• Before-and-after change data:
★ ★ ★ ★ ★

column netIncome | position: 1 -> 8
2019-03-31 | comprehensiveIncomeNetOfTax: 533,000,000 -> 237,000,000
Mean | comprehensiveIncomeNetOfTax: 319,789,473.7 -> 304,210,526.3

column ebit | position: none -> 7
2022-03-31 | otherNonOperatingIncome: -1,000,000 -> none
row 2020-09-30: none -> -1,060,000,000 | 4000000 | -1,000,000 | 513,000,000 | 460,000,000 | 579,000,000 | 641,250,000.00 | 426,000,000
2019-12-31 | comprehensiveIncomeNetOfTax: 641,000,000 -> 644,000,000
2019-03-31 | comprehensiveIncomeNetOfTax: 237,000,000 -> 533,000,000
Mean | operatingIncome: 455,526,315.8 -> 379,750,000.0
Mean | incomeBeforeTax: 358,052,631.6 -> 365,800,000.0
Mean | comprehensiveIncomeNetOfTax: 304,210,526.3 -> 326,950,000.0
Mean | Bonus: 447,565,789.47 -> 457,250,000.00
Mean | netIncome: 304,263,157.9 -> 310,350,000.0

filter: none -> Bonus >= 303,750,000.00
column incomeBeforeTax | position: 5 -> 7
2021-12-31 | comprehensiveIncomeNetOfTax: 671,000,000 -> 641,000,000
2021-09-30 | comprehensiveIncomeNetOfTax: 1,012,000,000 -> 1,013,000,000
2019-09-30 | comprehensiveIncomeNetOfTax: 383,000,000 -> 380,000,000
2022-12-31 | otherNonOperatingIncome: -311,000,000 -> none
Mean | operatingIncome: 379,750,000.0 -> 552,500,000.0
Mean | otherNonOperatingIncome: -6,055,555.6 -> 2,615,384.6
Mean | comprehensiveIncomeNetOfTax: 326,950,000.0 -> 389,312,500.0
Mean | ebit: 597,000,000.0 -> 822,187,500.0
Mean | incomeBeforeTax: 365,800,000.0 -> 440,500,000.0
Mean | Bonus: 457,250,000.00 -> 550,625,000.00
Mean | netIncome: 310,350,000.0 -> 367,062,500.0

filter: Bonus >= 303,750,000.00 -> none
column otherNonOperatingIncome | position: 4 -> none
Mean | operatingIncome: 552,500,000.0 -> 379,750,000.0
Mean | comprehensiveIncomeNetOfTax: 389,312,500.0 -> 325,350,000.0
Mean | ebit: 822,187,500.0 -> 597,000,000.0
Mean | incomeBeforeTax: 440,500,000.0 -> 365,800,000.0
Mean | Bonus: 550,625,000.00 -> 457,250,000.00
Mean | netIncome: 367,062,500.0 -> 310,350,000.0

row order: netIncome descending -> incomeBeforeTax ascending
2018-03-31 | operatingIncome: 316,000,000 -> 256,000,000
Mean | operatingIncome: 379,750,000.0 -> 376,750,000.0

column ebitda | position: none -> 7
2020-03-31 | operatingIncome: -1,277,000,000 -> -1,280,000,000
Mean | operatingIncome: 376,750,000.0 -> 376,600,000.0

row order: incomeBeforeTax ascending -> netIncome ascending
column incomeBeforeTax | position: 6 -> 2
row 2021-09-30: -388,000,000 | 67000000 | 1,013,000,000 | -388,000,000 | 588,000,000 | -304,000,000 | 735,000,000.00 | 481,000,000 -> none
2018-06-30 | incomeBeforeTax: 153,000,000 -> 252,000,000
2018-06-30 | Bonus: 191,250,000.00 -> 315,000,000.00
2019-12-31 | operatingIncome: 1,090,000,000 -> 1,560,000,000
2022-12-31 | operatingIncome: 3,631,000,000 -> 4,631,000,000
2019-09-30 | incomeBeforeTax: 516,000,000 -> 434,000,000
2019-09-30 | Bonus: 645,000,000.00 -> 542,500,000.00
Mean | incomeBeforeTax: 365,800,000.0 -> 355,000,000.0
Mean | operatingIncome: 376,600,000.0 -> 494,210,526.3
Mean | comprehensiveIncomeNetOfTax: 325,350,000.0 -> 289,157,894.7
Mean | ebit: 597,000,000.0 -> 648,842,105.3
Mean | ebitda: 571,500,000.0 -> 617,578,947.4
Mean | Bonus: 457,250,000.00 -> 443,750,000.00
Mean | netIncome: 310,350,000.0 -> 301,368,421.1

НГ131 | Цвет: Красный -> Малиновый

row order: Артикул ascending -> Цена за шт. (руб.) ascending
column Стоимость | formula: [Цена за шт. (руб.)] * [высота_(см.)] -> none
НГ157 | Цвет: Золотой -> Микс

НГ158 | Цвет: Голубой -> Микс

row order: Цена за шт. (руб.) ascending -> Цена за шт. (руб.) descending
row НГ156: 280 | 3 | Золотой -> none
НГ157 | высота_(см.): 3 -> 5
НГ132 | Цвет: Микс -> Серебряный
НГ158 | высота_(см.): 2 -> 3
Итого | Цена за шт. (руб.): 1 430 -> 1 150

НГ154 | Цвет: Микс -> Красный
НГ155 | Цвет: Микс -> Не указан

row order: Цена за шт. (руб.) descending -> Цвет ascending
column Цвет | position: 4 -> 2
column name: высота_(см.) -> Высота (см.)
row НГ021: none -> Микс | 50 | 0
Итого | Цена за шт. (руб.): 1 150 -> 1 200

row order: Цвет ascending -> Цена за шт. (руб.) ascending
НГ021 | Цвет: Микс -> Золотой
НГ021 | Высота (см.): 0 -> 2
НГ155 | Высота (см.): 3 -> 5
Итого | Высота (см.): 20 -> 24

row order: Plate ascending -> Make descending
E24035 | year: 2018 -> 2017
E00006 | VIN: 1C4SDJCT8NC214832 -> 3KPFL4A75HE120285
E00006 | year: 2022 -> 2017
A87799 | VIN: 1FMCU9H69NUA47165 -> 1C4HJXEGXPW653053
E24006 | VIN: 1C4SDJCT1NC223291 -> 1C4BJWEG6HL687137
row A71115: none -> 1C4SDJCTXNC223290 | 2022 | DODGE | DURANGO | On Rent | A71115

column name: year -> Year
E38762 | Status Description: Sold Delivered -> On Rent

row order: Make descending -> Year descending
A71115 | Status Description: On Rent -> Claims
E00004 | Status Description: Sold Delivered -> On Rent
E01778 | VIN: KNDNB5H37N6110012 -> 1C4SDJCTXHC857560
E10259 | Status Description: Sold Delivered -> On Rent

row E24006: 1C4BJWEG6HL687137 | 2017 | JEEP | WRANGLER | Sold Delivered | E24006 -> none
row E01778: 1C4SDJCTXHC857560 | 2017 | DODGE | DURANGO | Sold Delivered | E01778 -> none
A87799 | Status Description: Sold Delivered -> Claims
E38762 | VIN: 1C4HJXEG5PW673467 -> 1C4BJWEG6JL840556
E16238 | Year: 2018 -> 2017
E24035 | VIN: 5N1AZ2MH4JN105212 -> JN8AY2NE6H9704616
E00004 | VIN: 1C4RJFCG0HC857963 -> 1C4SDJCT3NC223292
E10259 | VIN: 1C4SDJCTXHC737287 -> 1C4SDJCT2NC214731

★ ★ ★ ★ ★

• Task item: Copy every line of the data that holds the string "position".

• Answer to this exercise:
column netIncome | position: 1 -> 8
column ebit | position: none -> 7
column incomeBeforeTax | position: 5 -> 7
column otherNonOperatingIncome | position: 4 -> none
column ebitda | position: none -> 7
column incomeBeforeTax | position: 6 -> 2
column Цвет | position: 4 -> 2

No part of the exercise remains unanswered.